C2F2NeUS: Cascade Cost Frustum Fusion for High Fidelity and Generalizable Neural Surface Reconstruction
This addresses the challenge of high-fidelity 3D reconstruction from limited views for applications in computer vision and graphics, representing an incremental improvement over existing hybrid methods.
The paper tackles the problem of 3D surface reconstruction from sparse views by integrating multi-view stereo with neural implicit surfaces, resulting in a method that outperforms state-of-the-art approaches with more robust reconstructions.

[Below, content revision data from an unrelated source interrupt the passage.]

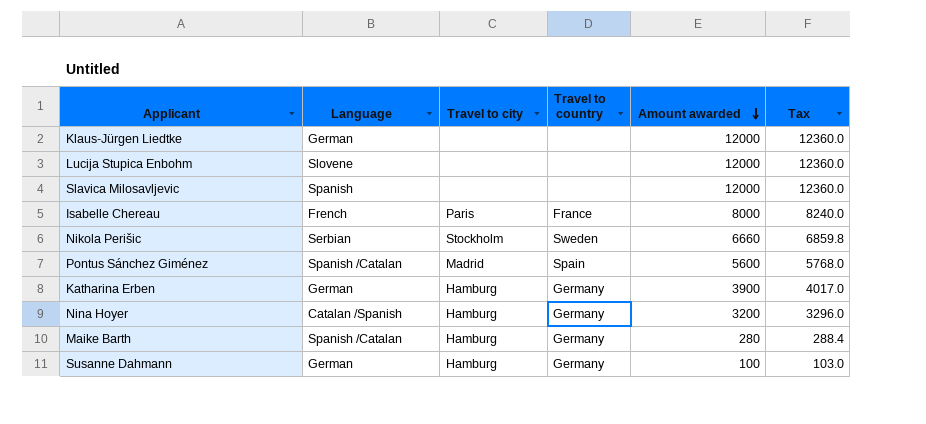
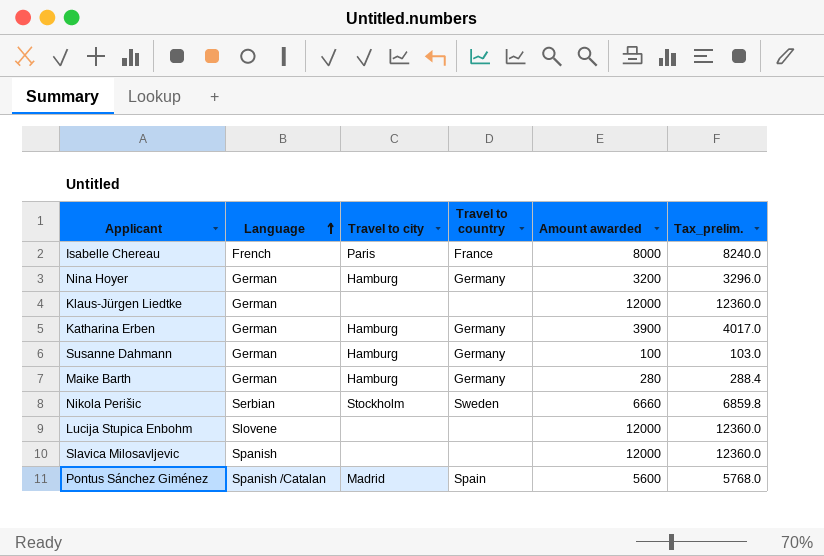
row order: Amount awarded descending -> Language ascending
column name: Tax -> Tax_prelim.
Nina Hoyer | Language: Catalan /Spanish -> German
Maike Barth | Language: Spanish /Catalan -> German

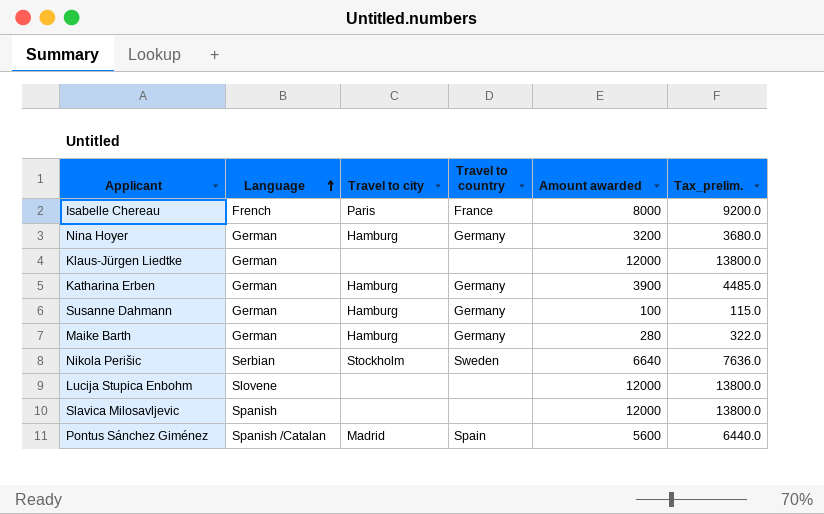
column Tax_prelim. | formula: [Amount awarded] * 1.03 -> [Amount awarded] * 1.15
Nikola Perišic | Amount awarded: 6660 -> 6640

There is an emerging effort to combine the two popular 3D frameworks using Multi-View Stereo (MVS) and Neural Implicit Surfaces (NIS) with a specific focus on the few-shot / sparse view setting. In this paper, we introduce a novel integration scheme that combines the multi-view stereo with neural signed distance function representations, which potentially overcomes the limitations of both methods. MVS uses per-view depth estimation and cross-view fusion to generate accurate surfaces, while NIS relies on a common coordinate volume. Based on this strategy, we propose to construct per-view cost frustum for finer geometry estimation, and then fuse cross-view frustums and estimate the implicit signed distance functions to tackle artifacts that are due to noise and holes in the produced surface reconstruction. We further apply a cascade frustum fusion strategy to effectively captures global-local information and structural consistency. Finally, we apply cascade sampling and a pseudo-geometric loss to foster stronger integration between the two architectures. Extensive experiments demonstrate that our method reconstructs robust surfaces and outperforms existing state-of-the-art methods.